Ce matin nous devions rejoindre des amis qui découvrent le ski sur les pistes de Chamrousse, néanmoins en sortant de Grenoble un premier bouchon nous inquiète, un coup de google nous confirme nos craintes, deux kilomètres de bouchon pour accéder à la station.
Nous passons au plan B, direction Vizille pour finir à La Morte où nous trouvons un parking même pas saturé. Si nous commençons la randonnée dans un brouillard à couper au couteau, rapidement les brumes se déchirent sur les plus hauts épicéas pour disparaitre, cédant la place à un ciel uniformément bleu. La trace toute neuve dans une poudreuse légère est parfaite, elle zigzague entre les énormes conifères juste saupoudrés de blanc. Hélène est une vingtaine de mètres derrière moi quand j'entends soudain un cri "A gauche !", je me retourne aussi sec, n'ayant pas l'habitude d'entendre ma douce m'aboyer des ordres de la sorte. En fait pas du tout, c'est une jeune fille un peu plus bas qui marche accompagnée d'un chien en laisse. "Avance ! A gauche ! Au pied ! Médor* !" Les ordres fusent sans cesse et finissent par nous stresser si bien que rapidement nous laissons passer cet étrange équipage. Dans mon for intérieur, je me suis dit que son copain ne devait pas être à la noce tous les jours. Nous la redoublerons un peu plus haut à la faveur d'une pause.

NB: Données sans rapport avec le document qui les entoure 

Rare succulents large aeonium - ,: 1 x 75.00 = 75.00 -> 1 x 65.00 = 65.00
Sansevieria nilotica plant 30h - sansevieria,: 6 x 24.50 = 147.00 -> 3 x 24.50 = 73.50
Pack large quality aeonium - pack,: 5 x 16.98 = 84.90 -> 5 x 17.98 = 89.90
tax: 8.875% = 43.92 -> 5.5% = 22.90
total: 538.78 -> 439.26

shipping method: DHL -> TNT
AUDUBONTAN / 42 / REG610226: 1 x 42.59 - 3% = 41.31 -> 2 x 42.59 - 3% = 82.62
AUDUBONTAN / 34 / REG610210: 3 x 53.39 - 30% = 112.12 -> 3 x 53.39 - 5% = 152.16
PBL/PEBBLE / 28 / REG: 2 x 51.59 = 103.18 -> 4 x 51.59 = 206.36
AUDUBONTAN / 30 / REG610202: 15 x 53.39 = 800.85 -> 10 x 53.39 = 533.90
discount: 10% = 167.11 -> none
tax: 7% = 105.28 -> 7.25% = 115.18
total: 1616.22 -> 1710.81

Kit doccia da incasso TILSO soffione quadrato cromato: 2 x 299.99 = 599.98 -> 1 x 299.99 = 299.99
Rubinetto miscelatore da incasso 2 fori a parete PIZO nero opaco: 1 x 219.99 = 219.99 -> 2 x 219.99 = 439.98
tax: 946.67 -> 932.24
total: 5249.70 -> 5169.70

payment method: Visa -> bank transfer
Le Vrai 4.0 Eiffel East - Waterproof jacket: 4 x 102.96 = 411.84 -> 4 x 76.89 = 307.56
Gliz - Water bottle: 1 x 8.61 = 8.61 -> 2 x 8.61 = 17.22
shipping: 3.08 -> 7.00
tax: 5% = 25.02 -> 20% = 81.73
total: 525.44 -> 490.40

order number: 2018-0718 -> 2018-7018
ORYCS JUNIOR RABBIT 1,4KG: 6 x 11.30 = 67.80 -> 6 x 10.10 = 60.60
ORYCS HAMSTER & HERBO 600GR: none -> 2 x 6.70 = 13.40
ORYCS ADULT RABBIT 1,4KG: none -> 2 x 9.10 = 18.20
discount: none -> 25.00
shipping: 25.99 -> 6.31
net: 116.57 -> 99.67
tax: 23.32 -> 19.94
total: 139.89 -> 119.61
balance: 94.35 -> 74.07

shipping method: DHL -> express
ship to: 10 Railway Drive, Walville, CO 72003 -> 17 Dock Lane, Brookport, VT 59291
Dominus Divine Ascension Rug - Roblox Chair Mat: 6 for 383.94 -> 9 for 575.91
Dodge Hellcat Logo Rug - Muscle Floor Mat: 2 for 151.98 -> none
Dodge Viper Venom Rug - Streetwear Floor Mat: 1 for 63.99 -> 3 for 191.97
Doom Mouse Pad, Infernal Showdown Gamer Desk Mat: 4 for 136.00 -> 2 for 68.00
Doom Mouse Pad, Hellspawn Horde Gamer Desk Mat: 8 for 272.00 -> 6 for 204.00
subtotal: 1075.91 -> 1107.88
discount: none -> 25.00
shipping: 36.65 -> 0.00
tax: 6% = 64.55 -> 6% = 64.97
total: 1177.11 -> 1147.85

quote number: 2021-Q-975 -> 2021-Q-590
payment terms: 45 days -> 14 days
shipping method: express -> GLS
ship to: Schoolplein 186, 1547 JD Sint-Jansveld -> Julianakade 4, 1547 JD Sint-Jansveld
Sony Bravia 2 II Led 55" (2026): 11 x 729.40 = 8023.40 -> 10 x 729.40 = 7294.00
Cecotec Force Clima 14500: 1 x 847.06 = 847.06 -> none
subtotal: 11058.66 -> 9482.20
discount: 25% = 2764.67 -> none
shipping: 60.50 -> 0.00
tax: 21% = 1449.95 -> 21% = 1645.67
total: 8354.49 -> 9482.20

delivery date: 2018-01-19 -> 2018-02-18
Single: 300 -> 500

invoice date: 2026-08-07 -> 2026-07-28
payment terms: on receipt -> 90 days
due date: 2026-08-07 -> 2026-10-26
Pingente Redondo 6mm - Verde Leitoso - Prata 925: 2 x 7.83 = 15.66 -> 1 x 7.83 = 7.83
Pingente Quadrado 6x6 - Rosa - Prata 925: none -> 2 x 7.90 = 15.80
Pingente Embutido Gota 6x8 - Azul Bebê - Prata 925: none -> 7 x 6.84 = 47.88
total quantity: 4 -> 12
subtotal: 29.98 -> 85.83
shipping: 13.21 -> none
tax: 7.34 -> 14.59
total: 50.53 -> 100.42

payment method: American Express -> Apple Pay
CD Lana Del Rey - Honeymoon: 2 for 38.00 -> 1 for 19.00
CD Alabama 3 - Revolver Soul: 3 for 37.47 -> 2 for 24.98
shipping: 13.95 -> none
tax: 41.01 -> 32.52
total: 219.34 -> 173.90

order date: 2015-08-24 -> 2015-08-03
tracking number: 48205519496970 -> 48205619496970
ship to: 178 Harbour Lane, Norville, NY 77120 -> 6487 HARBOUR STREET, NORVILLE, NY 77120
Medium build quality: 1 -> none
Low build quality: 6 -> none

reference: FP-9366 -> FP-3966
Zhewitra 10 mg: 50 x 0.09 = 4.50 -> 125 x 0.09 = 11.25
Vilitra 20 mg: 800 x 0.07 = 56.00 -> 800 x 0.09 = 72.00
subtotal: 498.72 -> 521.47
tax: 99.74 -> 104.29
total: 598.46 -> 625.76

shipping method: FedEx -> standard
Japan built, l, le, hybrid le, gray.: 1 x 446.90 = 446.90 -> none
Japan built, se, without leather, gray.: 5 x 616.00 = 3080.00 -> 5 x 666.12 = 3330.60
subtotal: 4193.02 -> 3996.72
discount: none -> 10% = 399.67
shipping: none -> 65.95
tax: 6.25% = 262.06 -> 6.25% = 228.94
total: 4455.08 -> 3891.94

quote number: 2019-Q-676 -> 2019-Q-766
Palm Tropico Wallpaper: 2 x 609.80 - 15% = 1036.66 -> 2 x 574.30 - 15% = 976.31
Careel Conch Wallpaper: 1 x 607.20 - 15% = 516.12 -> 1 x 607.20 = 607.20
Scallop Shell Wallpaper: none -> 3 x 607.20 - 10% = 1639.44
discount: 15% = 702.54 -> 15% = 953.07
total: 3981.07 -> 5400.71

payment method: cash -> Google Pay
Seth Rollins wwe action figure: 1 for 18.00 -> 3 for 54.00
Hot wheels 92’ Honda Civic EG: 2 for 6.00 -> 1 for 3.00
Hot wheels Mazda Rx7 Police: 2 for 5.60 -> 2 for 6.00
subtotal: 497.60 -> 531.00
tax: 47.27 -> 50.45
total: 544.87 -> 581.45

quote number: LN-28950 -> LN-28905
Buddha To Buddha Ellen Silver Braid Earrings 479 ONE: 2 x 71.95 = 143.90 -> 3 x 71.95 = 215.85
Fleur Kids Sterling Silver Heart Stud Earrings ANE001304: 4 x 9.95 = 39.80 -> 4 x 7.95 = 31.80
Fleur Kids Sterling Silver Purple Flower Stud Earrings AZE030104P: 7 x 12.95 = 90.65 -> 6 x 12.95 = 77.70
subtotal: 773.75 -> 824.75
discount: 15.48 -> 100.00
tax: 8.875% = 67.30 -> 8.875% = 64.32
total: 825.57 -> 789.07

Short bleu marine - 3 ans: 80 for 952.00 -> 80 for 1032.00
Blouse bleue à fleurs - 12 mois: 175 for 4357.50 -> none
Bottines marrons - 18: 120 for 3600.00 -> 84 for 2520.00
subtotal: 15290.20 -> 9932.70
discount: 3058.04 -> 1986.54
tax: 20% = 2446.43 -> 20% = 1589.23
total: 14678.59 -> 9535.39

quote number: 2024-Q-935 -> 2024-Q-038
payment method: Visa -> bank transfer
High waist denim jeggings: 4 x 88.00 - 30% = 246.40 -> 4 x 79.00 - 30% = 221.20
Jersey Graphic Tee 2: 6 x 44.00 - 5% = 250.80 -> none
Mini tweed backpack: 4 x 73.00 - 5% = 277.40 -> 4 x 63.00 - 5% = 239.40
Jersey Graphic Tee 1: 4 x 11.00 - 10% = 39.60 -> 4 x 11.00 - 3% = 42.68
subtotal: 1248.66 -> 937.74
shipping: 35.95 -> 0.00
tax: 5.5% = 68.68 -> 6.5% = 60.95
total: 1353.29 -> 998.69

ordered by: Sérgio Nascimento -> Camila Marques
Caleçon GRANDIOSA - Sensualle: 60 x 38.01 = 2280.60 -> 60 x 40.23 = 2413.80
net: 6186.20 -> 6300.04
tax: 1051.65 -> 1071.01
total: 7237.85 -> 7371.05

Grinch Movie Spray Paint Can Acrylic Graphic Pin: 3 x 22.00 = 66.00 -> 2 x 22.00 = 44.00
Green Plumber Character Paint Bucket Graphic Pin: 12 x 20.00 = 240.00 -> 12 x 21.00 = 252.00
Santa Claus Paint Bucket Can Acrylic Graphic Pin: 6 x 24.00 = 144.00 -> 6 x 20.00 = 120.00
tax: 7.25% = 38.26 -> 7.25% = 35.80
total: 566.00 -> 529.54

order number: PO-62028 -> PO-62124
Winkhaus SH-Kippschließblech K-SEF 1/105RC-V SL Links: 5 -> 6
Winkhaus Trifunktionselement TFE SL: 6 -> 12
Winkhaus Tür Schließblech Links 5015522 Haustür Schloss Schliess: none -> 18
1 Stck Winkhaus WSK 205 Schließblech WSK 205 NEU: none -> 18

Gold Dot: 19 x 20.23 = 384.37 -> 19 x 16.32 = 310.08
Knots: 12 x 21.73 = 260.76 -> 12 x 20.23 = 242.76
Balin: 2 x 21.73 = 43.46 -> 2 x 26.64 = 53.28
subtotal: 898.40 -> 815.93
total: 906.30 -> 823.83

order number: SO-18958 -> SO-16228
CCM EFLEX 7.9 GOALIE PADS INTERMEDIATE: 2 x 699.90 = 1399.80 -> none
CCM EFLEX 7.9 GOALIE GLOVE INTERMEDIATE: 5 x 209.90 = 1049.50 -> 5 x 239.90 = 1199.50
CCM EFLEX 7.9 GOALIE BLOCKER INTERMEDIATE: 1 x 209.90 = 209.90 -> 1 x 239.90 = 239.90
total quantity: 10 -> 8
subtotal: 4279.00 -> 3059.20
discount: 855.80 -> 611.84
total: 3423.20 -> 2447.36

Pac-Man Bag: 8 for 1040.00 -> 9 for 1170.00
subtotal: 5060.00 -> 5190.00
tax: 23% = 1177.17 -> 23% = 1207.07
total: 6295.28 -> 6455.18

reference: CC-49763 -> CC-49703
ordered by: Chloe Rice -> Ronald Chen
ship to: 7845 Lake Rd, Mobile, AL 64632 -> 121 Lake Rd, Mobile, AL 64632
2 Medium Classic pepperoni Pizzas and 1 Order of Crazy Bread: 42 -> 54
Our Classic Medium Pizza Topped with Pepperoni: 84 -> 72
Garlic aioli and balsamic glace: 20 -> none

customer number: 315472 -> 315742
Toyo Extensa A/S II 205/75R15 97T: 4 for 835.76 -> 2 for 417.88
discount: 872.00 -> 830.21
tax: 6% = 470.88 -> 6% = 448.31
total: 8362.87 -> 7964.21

Mais ce n'est pas fini, un peu plus loin un autre musher, lui aussi dépassé par les événements, hurle après son chien qui n'en fait qu'à sa tête, les ordres fusent en stéréo: "Médoooor à droiiite", "Kikiiiii* reviens !". Pas moyen d'être tranquilles. C'est quand même bizarre cette manie d'amener ses animaux de compagnie au ski de randonnée dont la présence aux sports d'hiver est aussi incongrue qu'un saumon sur un vélo. Car enfin ces pauvres bêtes en bavent à la montée, et je vous raconte pas à la descente à pataler derrière les skieurs qui vont dix fois trop vite. Si encore c'étaient des huskies, mais non, nous n'aurons vu que des chiens de berger plus aptes à garder les moutons qu'à s'esquinter la santé au ski. Après avoir croisé une dizaine de clébards sur la croupe de Brouffier (ma parole y aurait'il un concours canin?), nous arrivons en vue du Pas de la Mine. Le vent commence à souffler en dispersant les quelques centimètres de neige fraîche, ne reste plus qu'une surface terriblement glacée qui, sans être du carrelage, n'en demeure pas moins dure et glissante où les peaux n'accrochent même plus. Nous n'irons pas plus haut que le sommet de l'épaule de Brouffier.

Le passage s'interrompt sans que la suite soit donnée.